[[ DATASET open ]]

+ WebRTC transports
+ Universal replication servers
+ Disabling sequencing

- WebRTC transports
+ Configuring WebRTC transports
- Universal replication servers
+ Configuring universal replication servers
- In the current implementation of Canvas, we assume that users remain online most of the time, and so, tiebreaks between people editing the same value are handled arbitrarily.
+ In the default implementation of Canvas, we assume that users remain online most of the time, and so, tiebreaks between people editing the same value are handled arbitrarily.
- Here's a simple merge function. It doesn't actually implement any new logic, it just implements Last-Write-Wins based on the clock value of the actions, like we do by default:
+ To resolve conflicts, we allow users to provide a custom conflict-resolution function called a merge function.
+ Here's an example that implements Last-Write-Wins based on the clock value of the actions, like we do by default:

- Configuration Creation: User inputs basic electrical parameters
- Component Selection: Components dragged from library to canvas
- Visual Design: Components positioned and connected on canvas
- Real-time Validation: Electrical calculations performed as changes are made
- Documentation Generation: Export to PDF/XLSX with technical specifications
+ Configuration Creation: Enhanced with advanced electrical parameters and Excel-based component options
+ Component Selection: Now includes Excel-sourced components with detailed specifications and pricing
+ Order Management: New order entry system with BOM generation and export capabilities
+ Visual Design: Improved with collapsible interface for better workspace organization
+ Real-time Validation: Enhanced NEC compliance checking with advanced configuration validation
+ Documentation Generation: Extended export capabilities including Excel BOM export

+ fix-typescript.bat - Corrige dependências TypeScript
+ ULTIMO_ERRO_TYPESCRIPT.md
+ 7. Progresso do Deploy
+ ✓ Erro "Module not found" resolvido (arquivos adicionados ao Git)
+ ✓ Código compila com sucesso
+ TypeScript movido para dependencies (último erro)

[[ DATASET closed ]]

Would you output, from the records above, exactly the run of lines that starts at the line containing "- In the current" and ends at the line containing "Here's an example", and only that run?

- In the current implementation of Canvas, we assume that users remain online most of the time, and so, tiebreaks between people editing the same value are handled arbitrarily.
+ In the default implementation of Canvas, we assume that users remain online most of the time, and so, tiebreaks between people editing the same value are handled arbitrarily.
- Here's a simple merge function. It doesn't actually implement any new logic, it just implements Last-Write-Wins based on the clock value of the actions, like we do by default:
+ To resolve conflicts, we allow users to provide a custom conflict-resolution function called a merge function.
+ Here's an example that implements Last-Write-Wins based on the clock value of the actions, like we do by default:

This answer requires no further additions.